Department of Pharmaceutical Chemistry, Philipps-Universität Marburg, Marbacher, Weg 6, 35032, Marburg, Germany.
BFS, Institute of Parasitology, Justus-Liebig-Universität Gießen, Schubertstraße 81, 35392, Gießen, Germany.
Eur J Med Chem. 2022 Nov 15;242:114641. doi: 10.1016/j.ejmech.2022.114641. Epub 2022 Aug 18.
Schistosomiasis is a neglected tropical disease with more than 200 million new infections per year. It is caused by parasites of the genus Schistosoma and can lead to death if left untreated. Currently, only two drugs are available to combat schistosomiasis: praziquantel and, to a limited extent, oxamniquine. However, the intensive use of these two drugs leads to an increased probability of the emergence of resistance. Thus, the search for new active substances and their targeted development are mandatory. In this study the substance class of "dithiocarbamates" and their potential as antischistosomal agents is highlighted. These compounds are derived from the basic structure of the human aldehyde dehydrogenase inhibitor disulfiram (tetraethylthiuram disulfide, DSF) and its metabolites. Our compounds revealed promising activity (in vitro) against adults of Schistosoma mansoni, such as the reduction of egg production, pairing stability, vitality, and motility. Moreover, tegument damage as well as gut dilatations or even the death of the parasite were observed. We performed detailed structure-activity relationship studies on both sides of the dithiocarbamate core leading to a library of approximately 300 derivatives (116 derivatives shown here). Starting with 100 μm we improved antischistosomal activity down to 25 μm by substitution of the single bonded sulfur atom for example with different benzyl moieties and integration of the two residues on the nitrogen atom into a cyclic structure like piperazine. Its derivatization at the 4-nitrogen with a sulfonyl group or an acyl group led to the most active derivatives of this study which were active at 10 μm. In light of this SAR study, we identified 17 derivatives that significantly reduced motility and induced several other phenotypes at 25 μm, and importantly five of them have antischistosomal activity also at 10 μm. These derivatives were found to be non-cytotoxic in two human cell lines at 100 μm. Therefore, dithiocarbamates seem to be interesting new candidates for further antischistosomal drug development.

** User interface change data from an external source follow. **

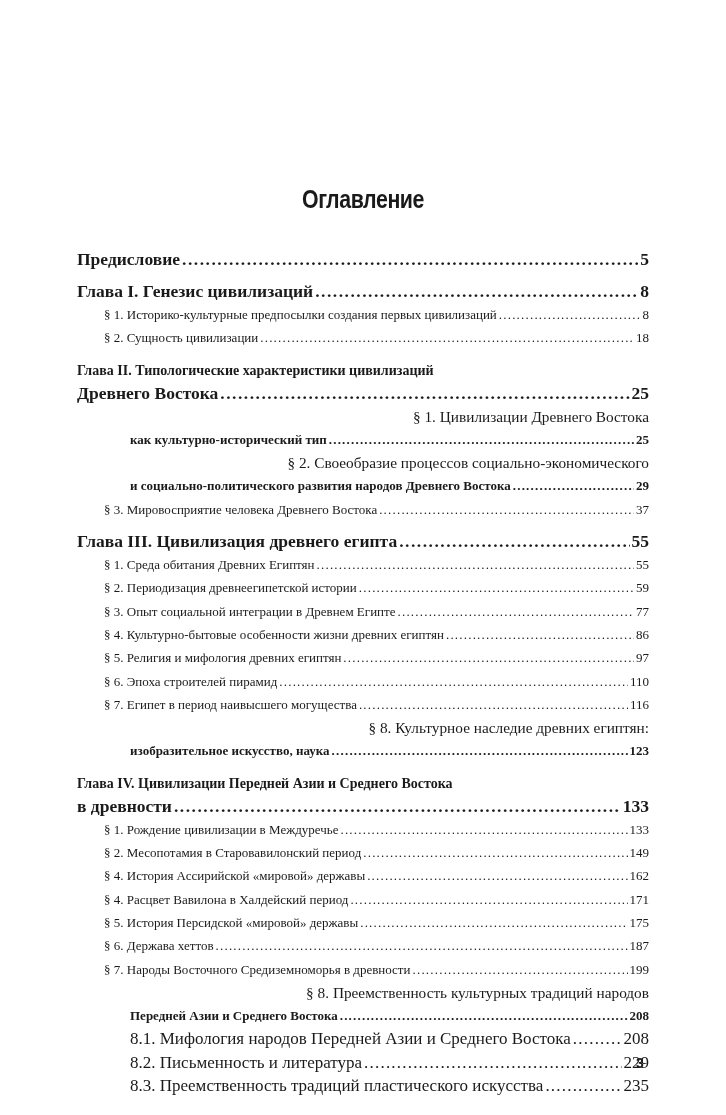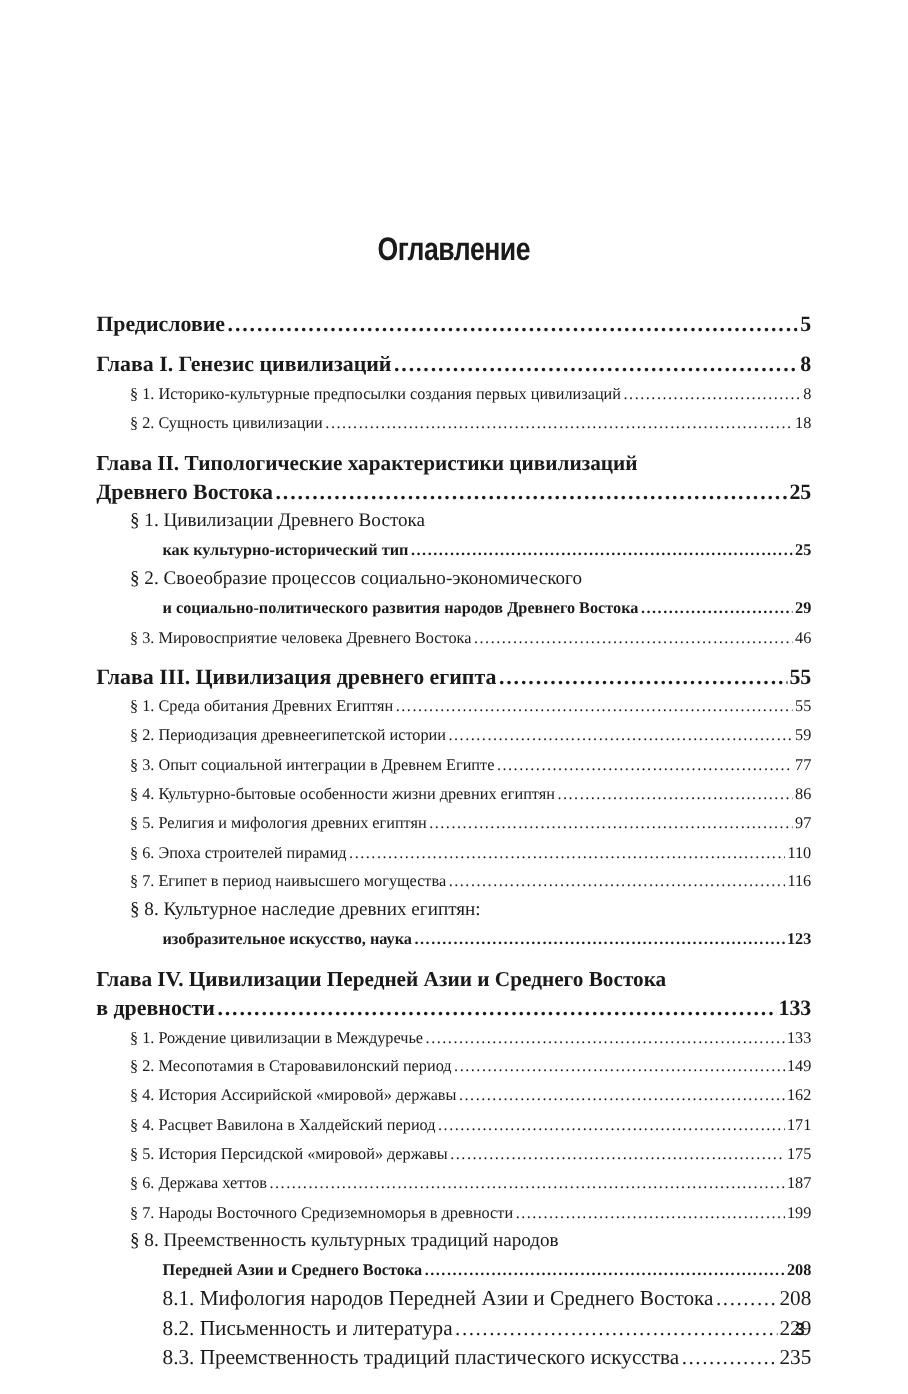"Глава II. Типологические характеристики" .chap-line1 { font-size: 17px -> 14px }
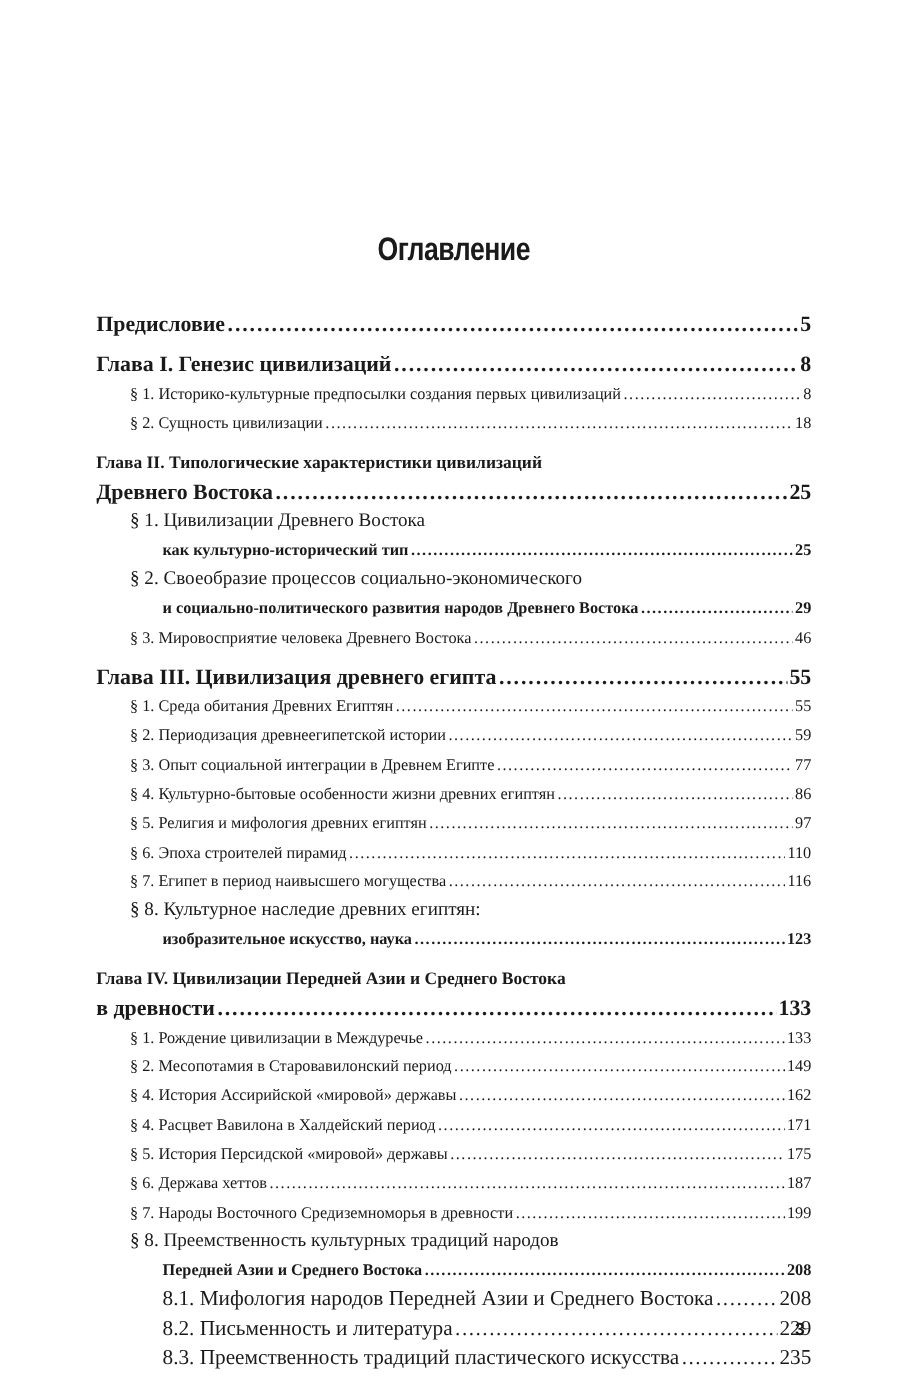"§ 1. Цивилизации Древнего Востока" .sec-line1 { text-align: none -> right }
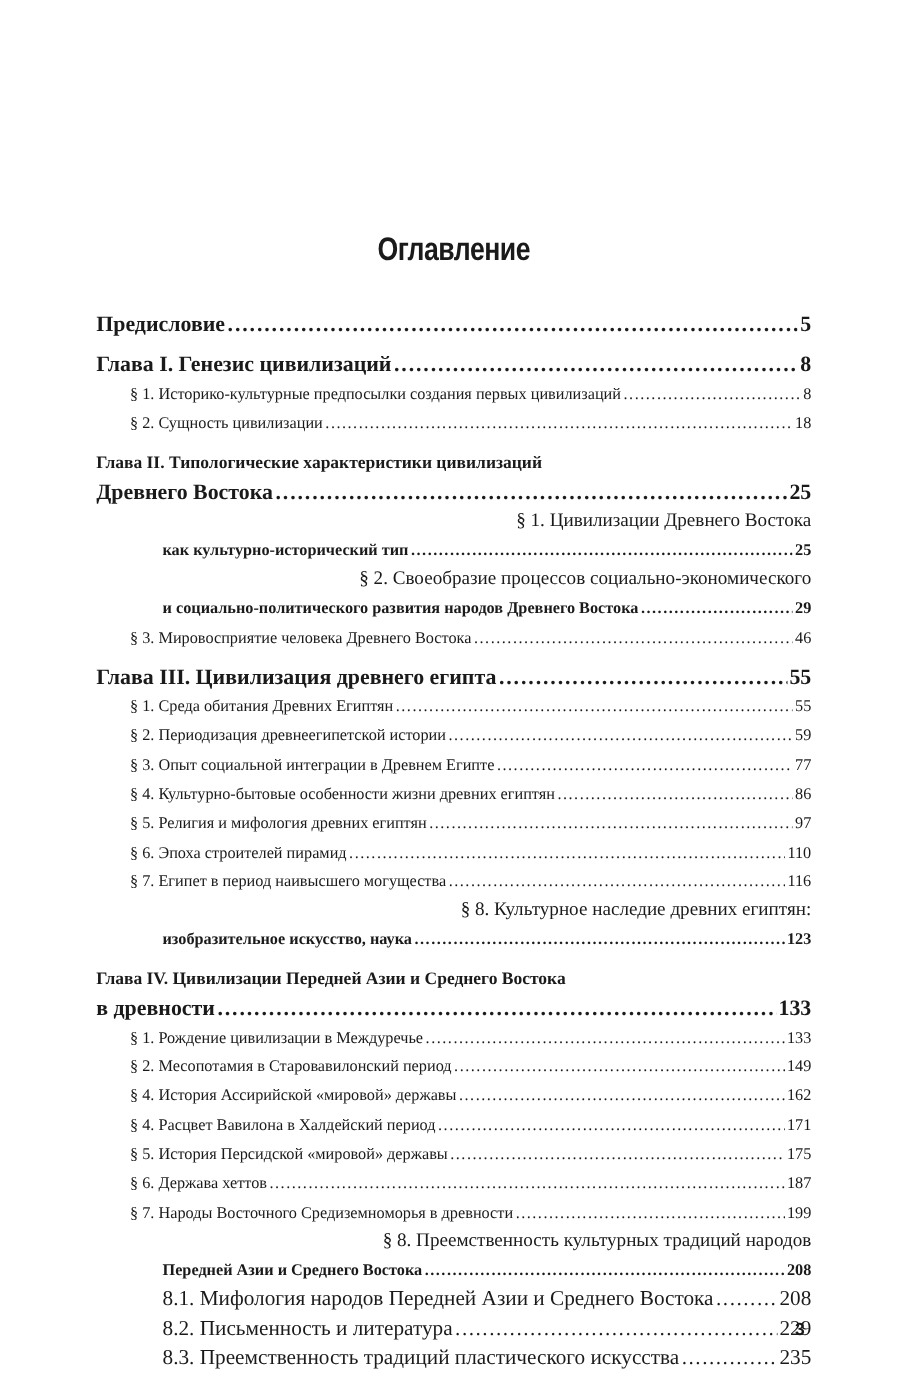"46" span.pg { text: 46 -> 37 }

血吸虫病是一种被忽视的热带病,每年有超过 2 亿例新感染病例。它是由血吸虫属寄生虫引起的,如果不治疗,可能导致死亡。目前,只有两种药物可用于治疗血吸虫病:吡喹酮和在一定程度上的奥沙米酮。然而,这两种药物的大量使用会增加产生耐药性的可能性。因此,寻找新的活性物质并对其进行靶向开发是强制性的。在这项研究中,强调了“二硫代氨基甲酸盐”类物质及其作为抗血吸虫药物的潜力。这些化合物是从人类醛脱氢酶抑制剂双硫仑(四乙基硫代秋兰姆二硫化物,DSF)及其代谢物的基本结构衍生而来的。我们的化合物对曼氏血吸虫成虫表现出有希望的活性(体外),例如减少产卵、配对稳定性、活力和运动性。此外,还观察到表皮损伤以及肠道扩张甚至寄生虫死亡。我们对二硫代氨基甲酸盐核心的两侧进行了详细的构效关系研究,得到了大约 300 个衍生物的库(这里显示了 116 个衍生物)。从 100 μm 开始,我们通过用不同的苄基取代单键硫原子,将抗血吸虫活性提高到 25 μm,并将两个氮原子上的残基整合到类似哌嗪的环状结构中,从而提高了抗血吸虫活性。在 4-氮上用磺酰基或酰基进行衍生化,得到了本研究中最活跃的衍生物,其在 10 μm 时就具有活性。根据这项 SAR 研究,我们确定了 17 种衍生物,它们在 25 μm 时显著降低了运动性并诱导了其他几种表型,其中重要的是,有 5 种衍生物在 10 μm 时也具有抗血吸虫活性。这些衍生物在两种人类细胞系中在 100 μm 时没有细胞毒性。因此,二硫代氨基甲酸盐似乎是进一步抗血吸虫药物开发的有前途的新候选药物。